Can someone explain to me why are we taking gradients of the critic’s scores for the mixed images with respect to the these mixed images rather than critic’s parameters?
And I would really appreciate an intuitive explanation behind “grad_outputs” parameter of torch.autograd.grad
Let’s start a few steps back. In GAN networks, two networks are trained simultaneously: the generator and the critic.
The critic’s neural network is faced with a binary classification problem that the image generated by the generator is “real” or “fake”.
The generator and critic neural networks must be trained simultaneously, and the critic helps the generator generate images closer to actual images. So the difference between the generated image and the actual images is calculated to find how far is the generated output from the actual, but this difference is not enough. We somehow need to give the generator the direction of this distance as well. So we use the gradient of these values.
Its nice of you that you asked this. When I started reading about WGAN, I was also in a dilemma, why are we taking the gradient like that, why are we taking the interpolated mixed image?
So, here is the explanation that I found myself into.
The main ideology depends on making the discriminator not very good and clipping its gradient to a max of 1, such that when the gradient flow, max gradient surges to the generator.
The way to do it is to check the gradient of all the scores of images between the original and generated (w.r.t. the images) to be less than or equal to 1. As you can see the gradient has nothing to do in regards to the model parameters but it has everything to do with the input of the discriminator, which are the images. Hence, we take the gradients w.r.t the images.
Now the important part, its improbable to take all the images in between the original and generated and take their gradients. Think of the original and the generated images as 2 points in a number line. There would be infinite number of points in between them? That’s why we interpolate or deduce a single point (image) in between the original and generated image and check its gradient. If the gradient is higher than 1, we clip it to 1.
Hey @sahar.drfsh
Thank you for your reply
But my question was rather about the gradient penalty concept. I was wondering why when calculating this penalty we are calculating gradients for the mixed images with respect to the mixed images themselves rather than to the critic’s weights
Hey @sohonjit.ghosh
Thanks for your reply
To my understanding, for w-loss in order to estimate the distance correctly, we need to make sure that the critic’s gradients’ norm is less or equal to one. Which is why we add a gradient penalty value to the critic’s loss. What is unclear for me though is why are we calculating the gradients w.r.t to the interpolated images, given that it is the critic’s gradients that we are trying to force to have norm equal to 1 or less?
Wouldn’t it make more sense to calculate these gradients w.r.t. critic’s parameters to the model for having these gradients greater than we need it to be?
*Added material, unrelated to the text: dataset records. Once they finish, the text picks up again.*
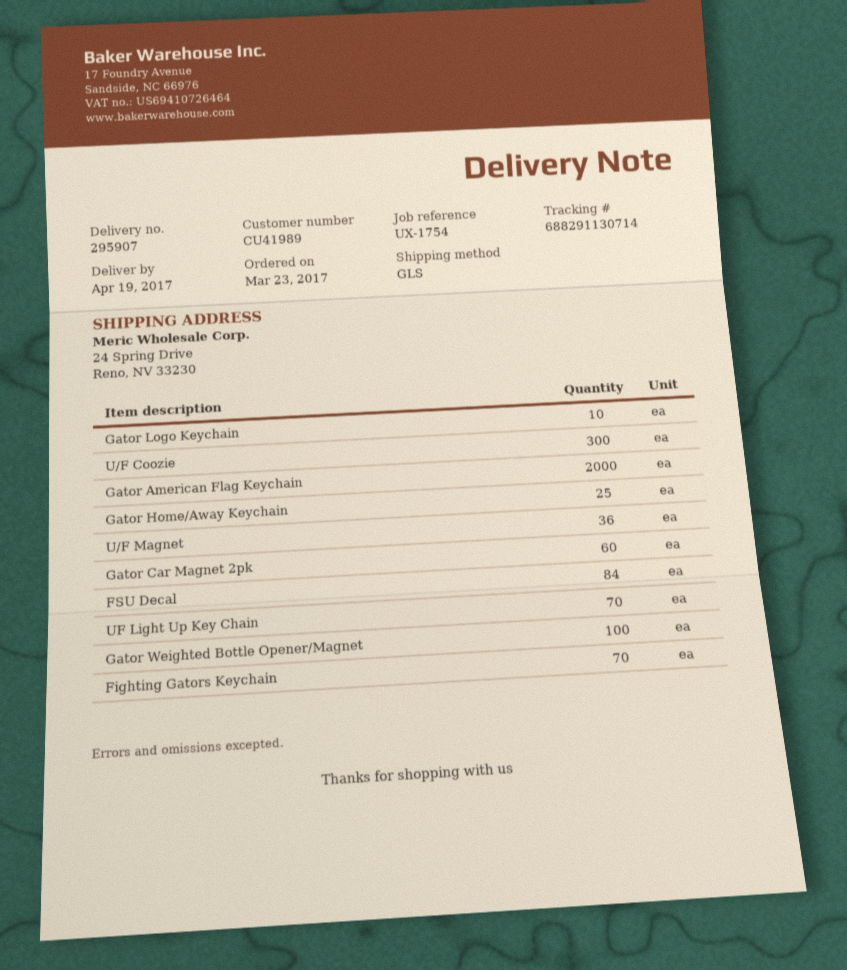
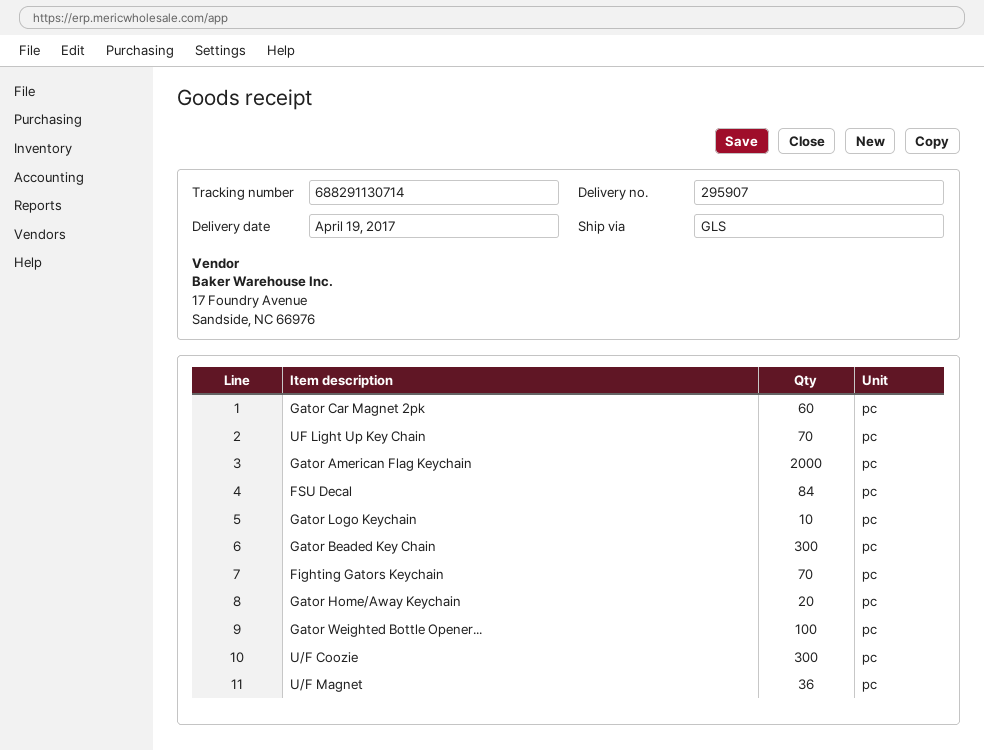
Gator Home/Away Keychain: 25 -> 20
Gator Beaded Key Chain: none -> 300

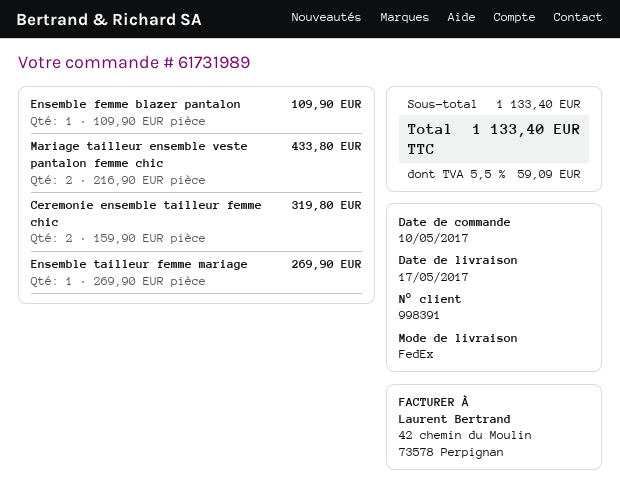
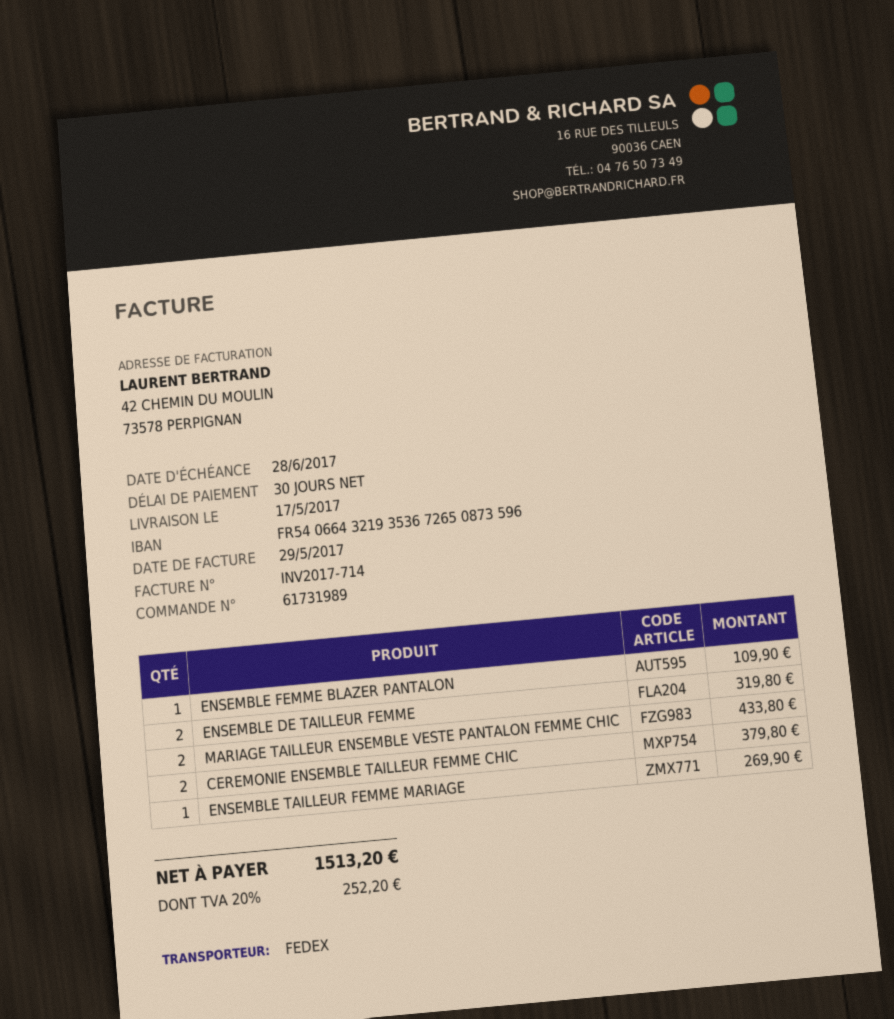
Ceremonie ensemble tailleur femme chic: 2 for 319.80 -> 2 for 379.80
ENSEMBLE DE TAILLEUR FEMME: none -> 2 for 319.80
tax: 5.5% = 59.09 -> 20% = 252.20
total: 1133.40 -> 1513.20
As I mentioned and you also mentioned that we want the discriminator/critic to be 1-L continuous right? Now you must remember that just like any other neural network, the critic is also a function (or a chain of mathematical function) and to get it be within 1 is to simply to get the norm of gradients to be within one.
Now why the gradient is w.r.t to the mixed image?
Its entirely because of the input of the critic.
What are the inputs to the critic? Its the generated and the original images, right?
But as I mentioned calculating gradients for all the input images is time consuming hence they find the score of the mixed image and get the gradient of the critic score w.r.t that mixed image.
This is mainly because the highest difference of gradient can be seen between the input and the output and clipping the highest difference to the max of 1 kind off gives surity that the entirety of the discriminator has norm of gradient less than 1, which in turn shows the discriminator being 1-L continuous.